▸ **Work request**: From the data below, give the number of lines holding the word "Tegui", with nothing else added.

▸ **The data**:

####

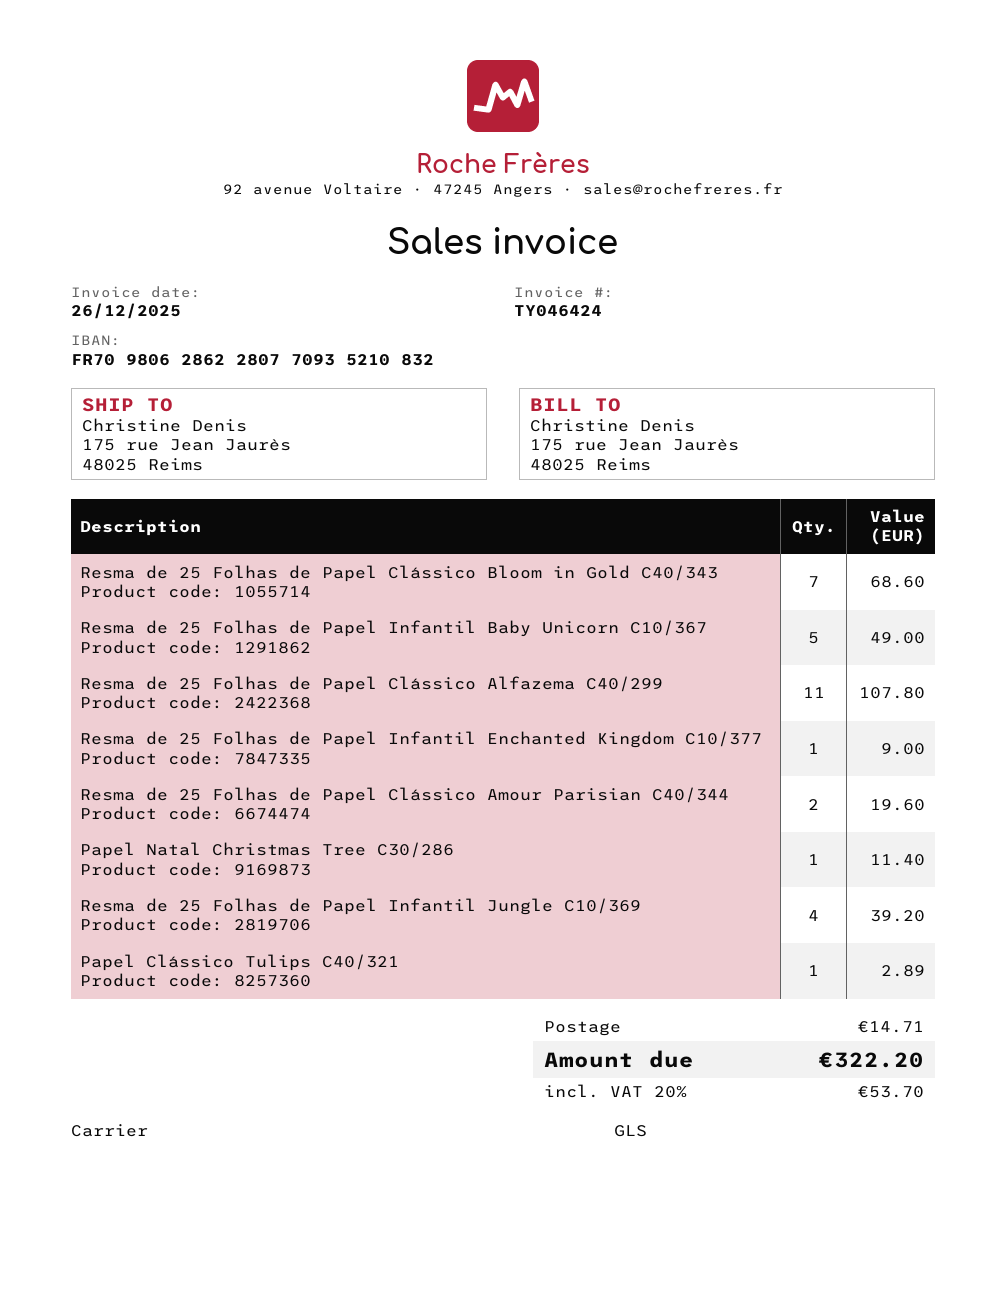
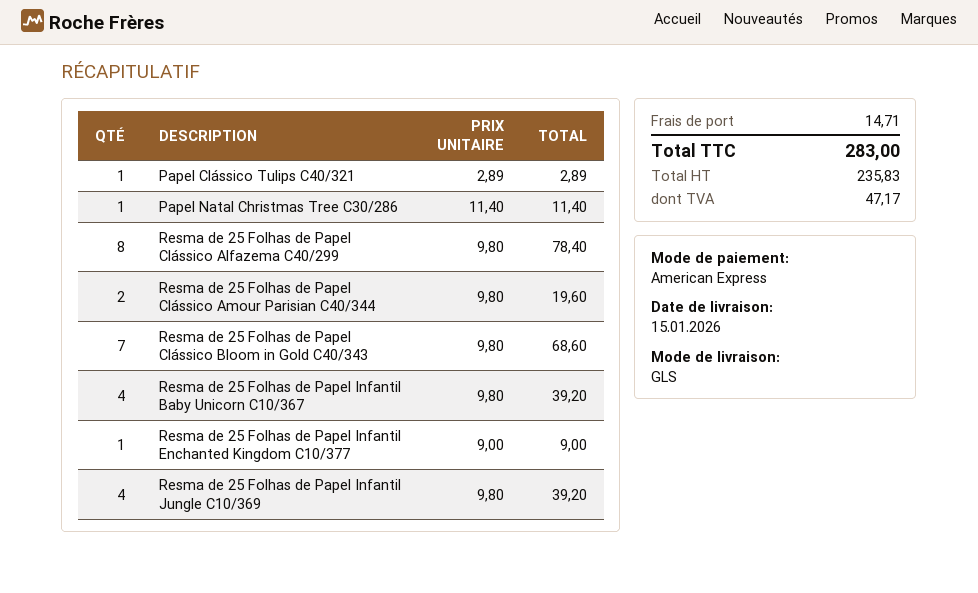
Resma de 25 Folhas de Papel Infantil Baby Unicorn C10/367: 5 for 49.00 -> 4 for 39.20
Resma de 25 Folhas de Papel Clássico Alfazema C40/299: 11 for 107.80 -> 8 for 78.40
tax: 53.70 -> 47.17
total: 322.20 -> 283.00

####

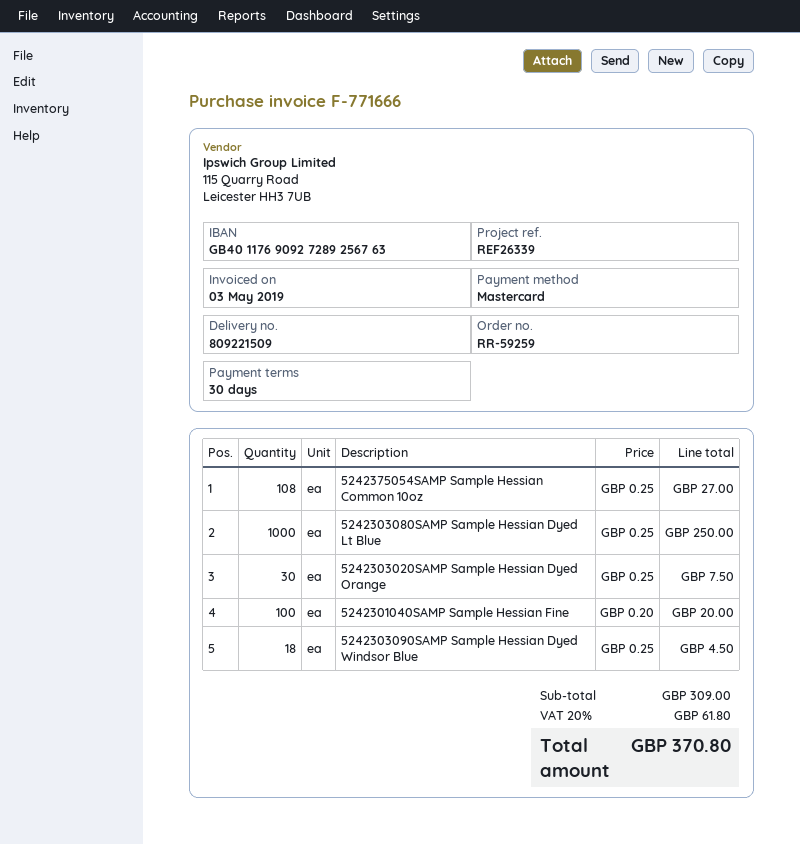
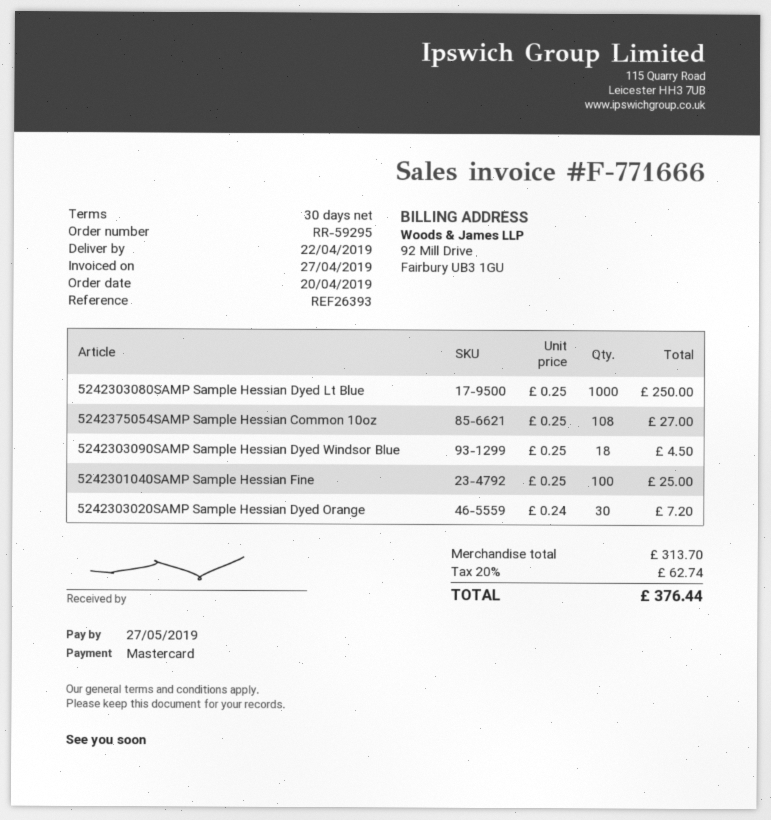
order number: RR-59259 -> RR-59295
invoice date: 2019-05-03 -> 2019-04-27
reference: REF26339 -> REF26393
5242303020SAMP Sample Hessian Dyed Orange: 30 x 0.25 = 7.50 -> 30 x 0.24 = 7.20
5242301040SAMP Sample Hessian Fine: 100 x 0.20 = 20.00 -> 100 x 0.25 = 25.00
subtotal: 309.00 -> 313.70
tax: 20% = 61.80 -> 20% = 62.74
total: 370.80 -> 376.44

####

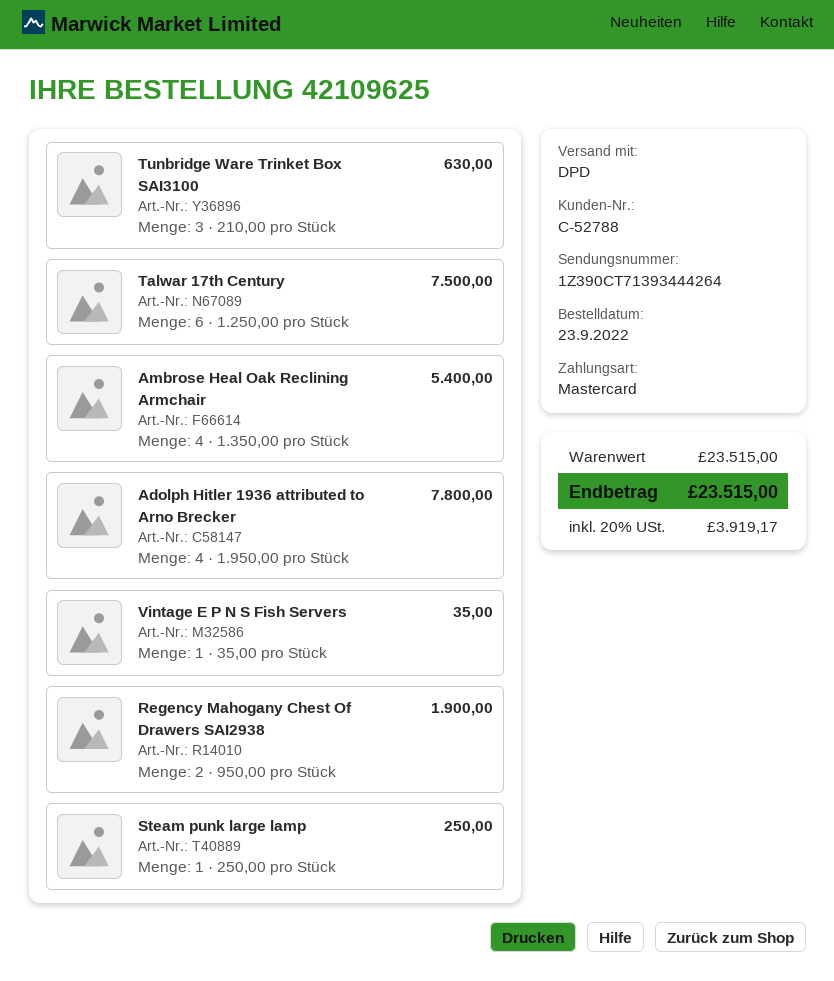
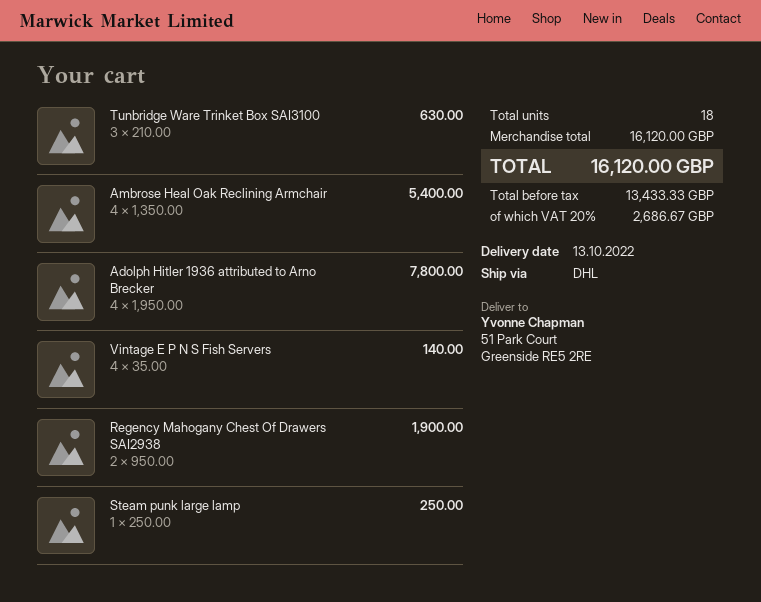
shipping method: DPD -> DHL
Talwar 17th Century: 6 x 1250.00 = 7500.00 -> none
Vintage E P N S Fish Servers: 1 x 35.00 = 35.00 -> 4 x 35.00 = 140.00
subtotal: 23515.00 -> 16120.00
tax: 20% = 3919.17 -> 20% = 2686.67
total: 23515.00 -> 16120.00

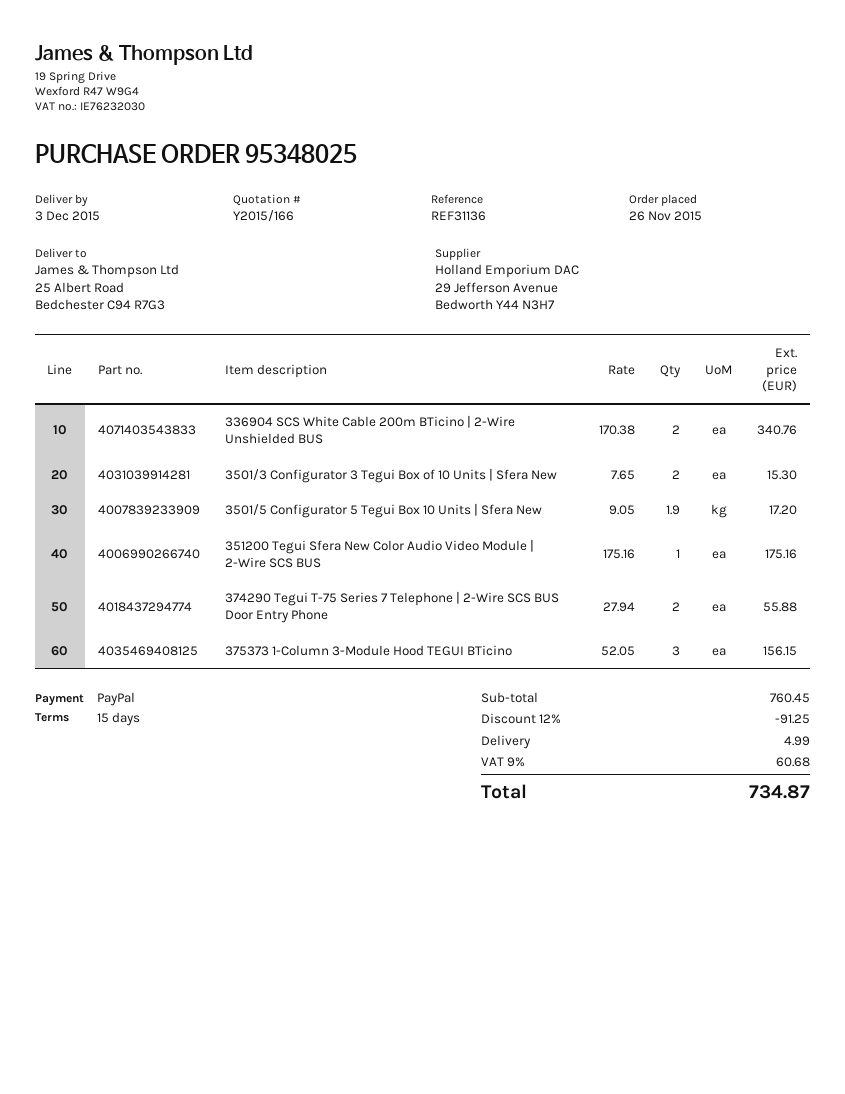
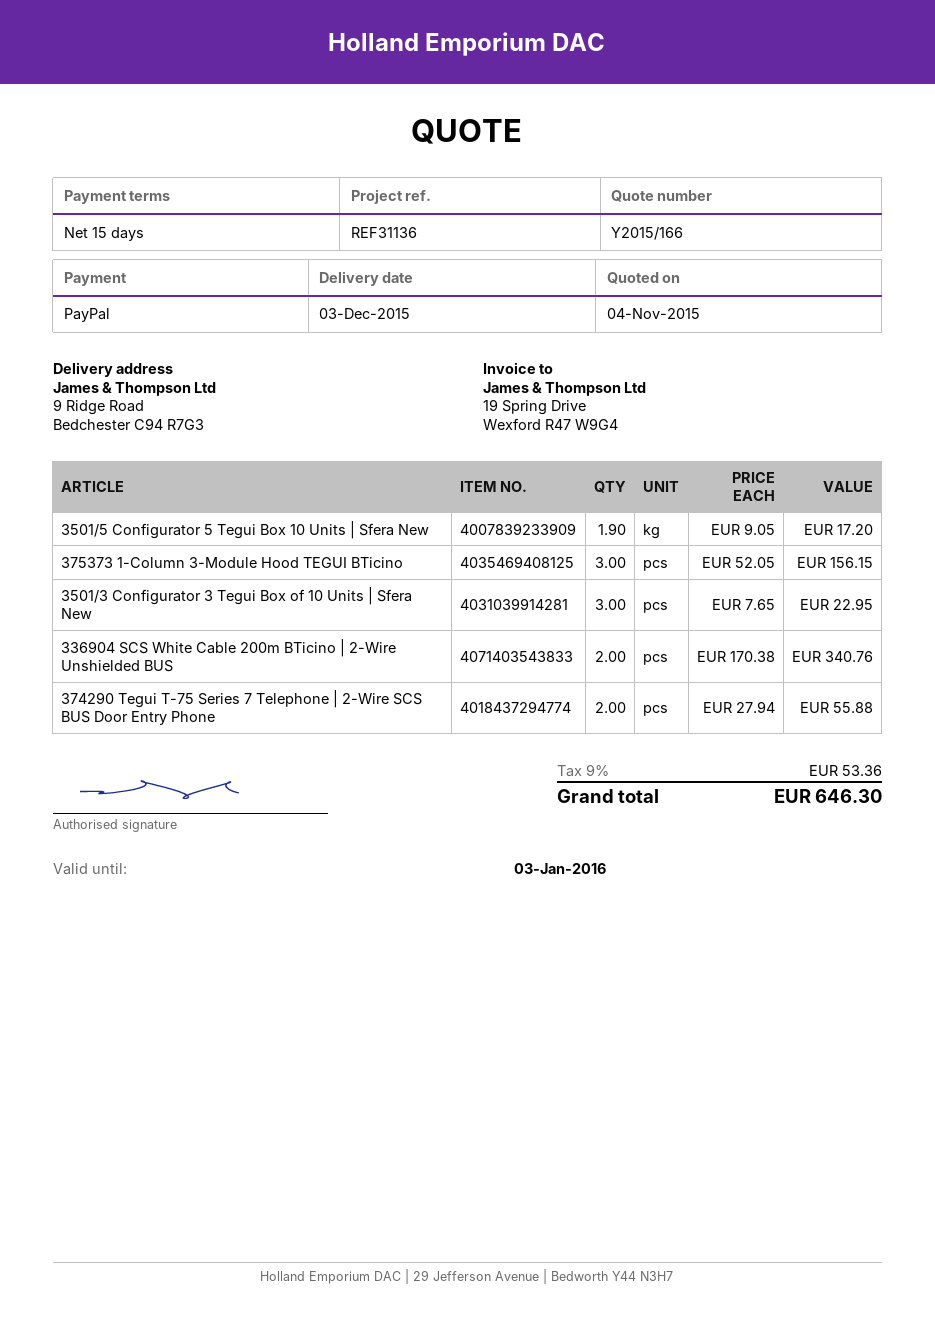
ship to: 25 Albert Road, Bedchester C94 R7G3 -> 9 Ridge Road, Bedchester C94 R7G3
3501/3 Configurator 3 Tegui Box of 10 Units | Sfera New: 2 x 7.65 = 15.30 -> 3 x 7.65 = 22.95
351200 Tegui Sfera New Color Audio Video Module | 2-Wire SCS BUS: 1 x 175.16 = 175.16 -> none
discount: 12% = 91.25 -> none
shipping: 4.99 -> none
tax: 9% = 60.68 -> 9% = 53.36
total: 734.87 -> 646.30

####

▸ **Exercise solution**: 2